My Tonsillectomy Story

A few weeks ago, I wrote this post about how I was told I needed a tonsillectomy (which, in case you don’t know, just means getting my tonsils out 🙂 ). I would encourage you to go back and read that post if you haven’t already, but if not, I’ll summarize it quickly. Within about a month, I had two peritonsillar abscesses… and, long story short, was told that I need to have my tonsils out.

So… I did, early on Tuesday morning.

But, if you’ll forgive me, I’m going to go in detail here. Because detail is fun. 🙂

They told us what time I would have my surgery on Monday afternoon. My mother, especially, was shocked at the time we had to be at the surgery center: 6:30 in the morning! The actual surgery was at 7:30… but there was a lot of prep-work to do beforehand.

We arrived at the surgery center at 6:30, and, after getting checked in, were ushered back into a little room, where I was told to put on my hospital gown. (By the way: The hospital gown is one of the parts I was dreading the most…) But anyway, after that the nurse gave me an IV, and, after about four nurses, one doctor, and one anesthesiologist had come in and talked to me, often asking the same questions, it was time to go into the operating room.

At this point my nerves were starting to get the best of me. I hadn’t been super nervous at all until the nurse walked me some ten feet down the hall from the room where my mom was.

The nurse who walked me over was so sweet, though. “Where do you go to school?” she asked.

I tried my hardest to answer her… I think I even said, “I’m home schooled,” but it came out so faintly and broken, because I was trying so hard not to just break down weeping.

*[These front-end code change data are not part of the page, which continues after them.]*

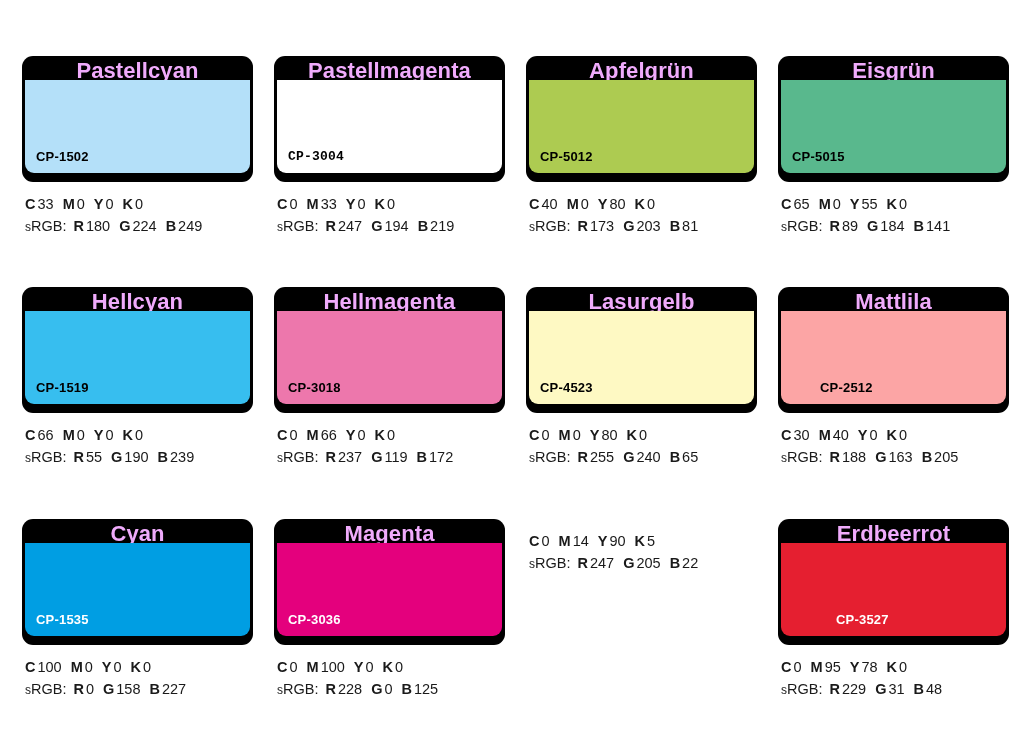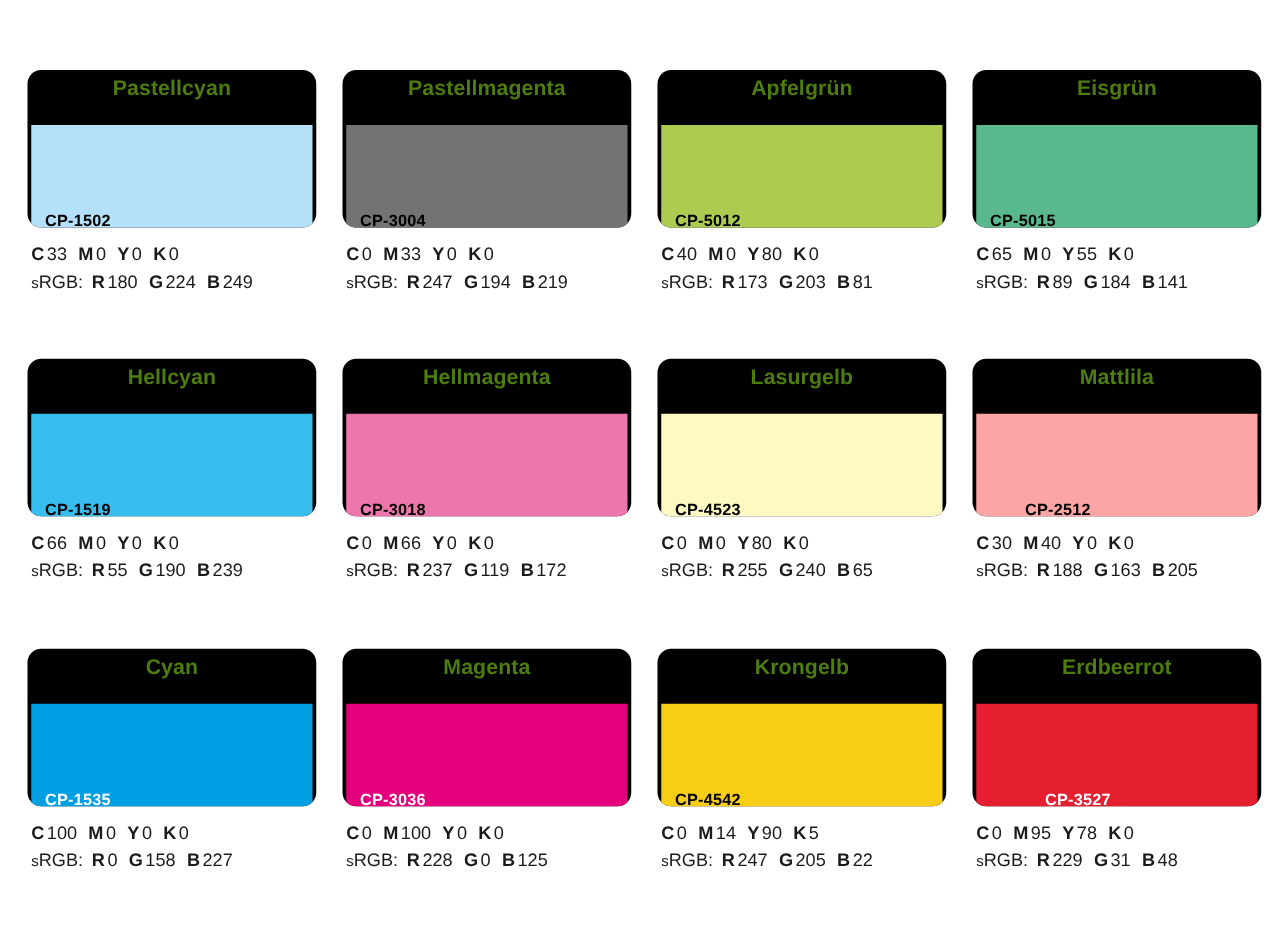"Pastellcyan" .card-title { color: #4d7c0f -> #f0abfc; font-size: 17px -> 22px; height: 44px -> 24px }
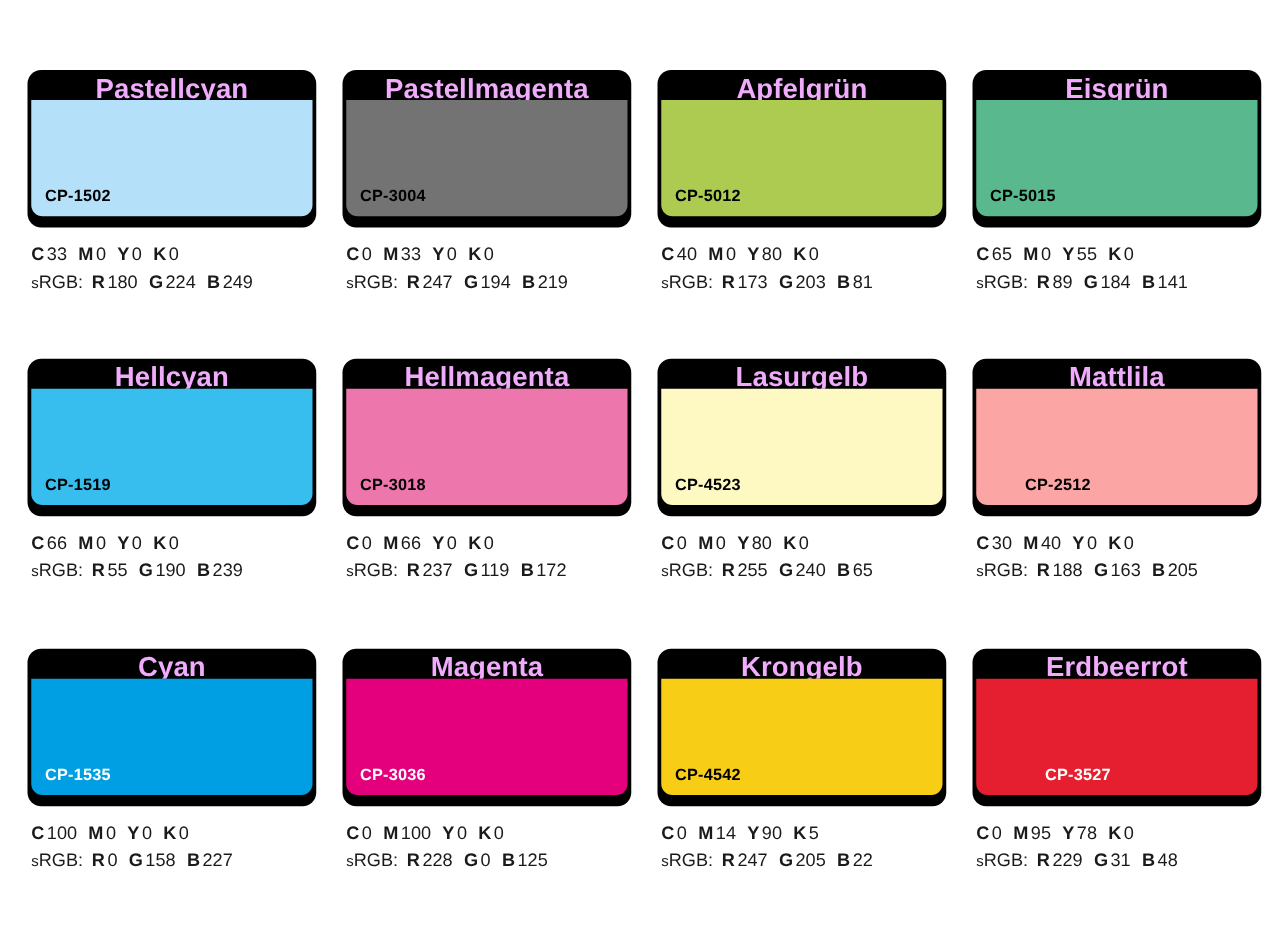"CP-3004" div.color-field { background: #737373 -> #ffffff; font-family: none -> Liberation Mono, monospace }
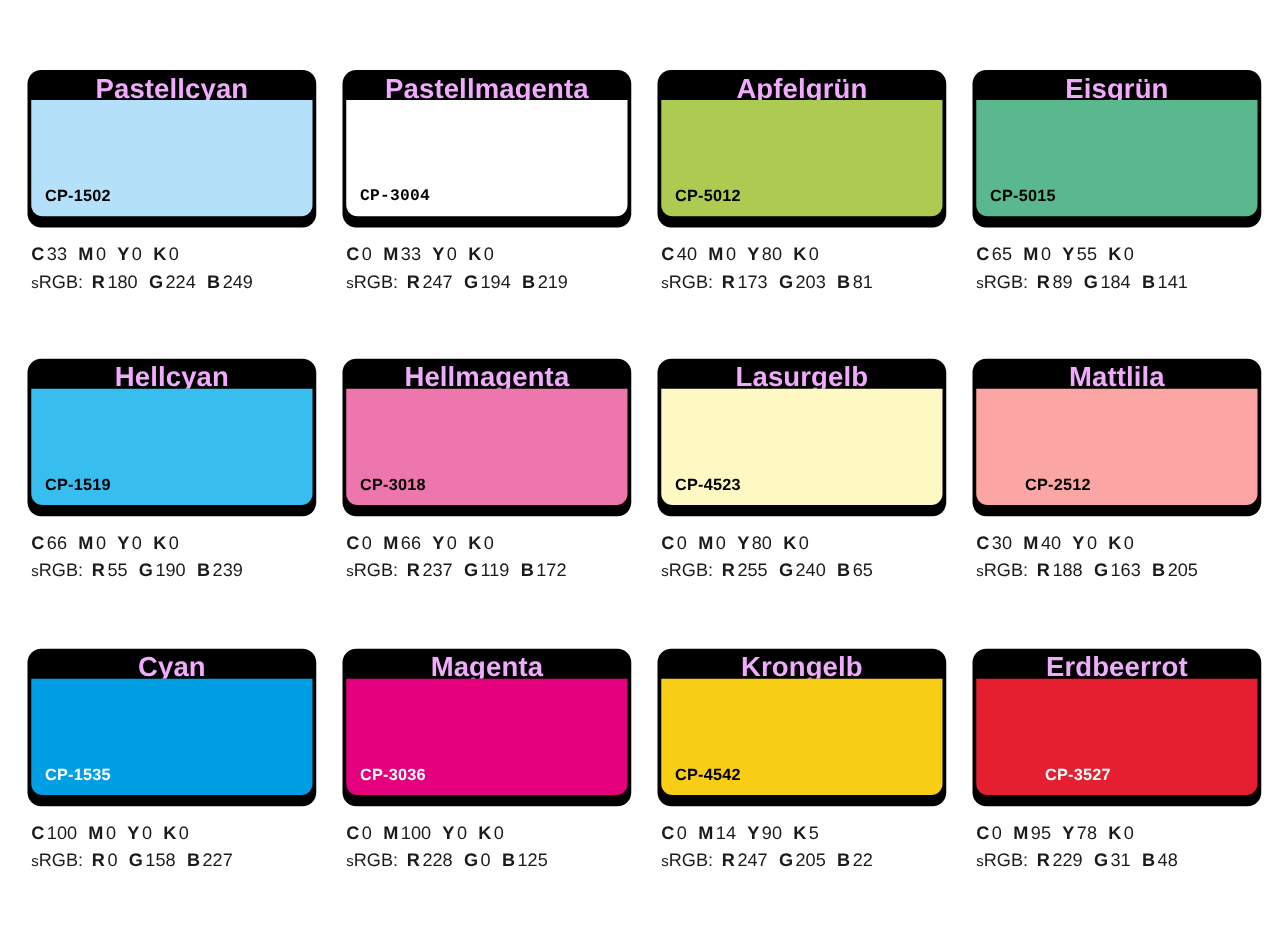"Krongelb" div.swatch-card { html: <div> <div>Krongelb</div> <div> <div>CP-4542</div> </div> </div> -> none }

The nurse smiled at me and put her arm around me as we neared the room. “It’s okay, sweetie,” she said. “We’re gonna take good care of you.”

And then I was in the operating room, which was a lot bigger and whiter and brighter than I had anticipated. The nurse helped me onto the operating table, and the anesthesiologist gave me a mask with oxygen. At this point, I was very, very alert, and thinking how weird it was going to be to be completely aware one minute, and totally unaware the next minute.

To get my mind off what was going on, I followed the advice my nana gave me: Look for a cross. She has had so many surgeries, and she says she can always find a cross somewhere in that operating room. At first I thought it wasn’t going to help, and that it was going to be super easy. But it turned out a little harder than at first, but once I did find one (in the ceiling tiles and lights), and it was a really good reminder, just to look up at that cross that was above me as I laid there. It was probably much less than two minutes, but it felt like a long time.

‘Take three more big breathes,” the anesthesiologist said. I took five. And the next thing I knew, I was waking up from a very, very deep sleep in another room.

To be honest, I don’t remember many details from when I just woke up. I do remember that I was frustrated that I was half-awake and half-asleep… I just wanted to either fall back asleep or wake up. And I vaguely remember the nurses saying they were going to get me a popsicle. Then the nurse turned around and asked, “Does it matter what color?” I shook my head.

She came back with a purple popsicle, which I somehow remember eating in three bites. And then my mom came back.

After that, the nurses brought me a little cup full of ice water and a container of applesauce. For the record, I do not like applesauce, but they wanted me to eat it, because it would not be good to take the medicine they gave me on an empty stomach.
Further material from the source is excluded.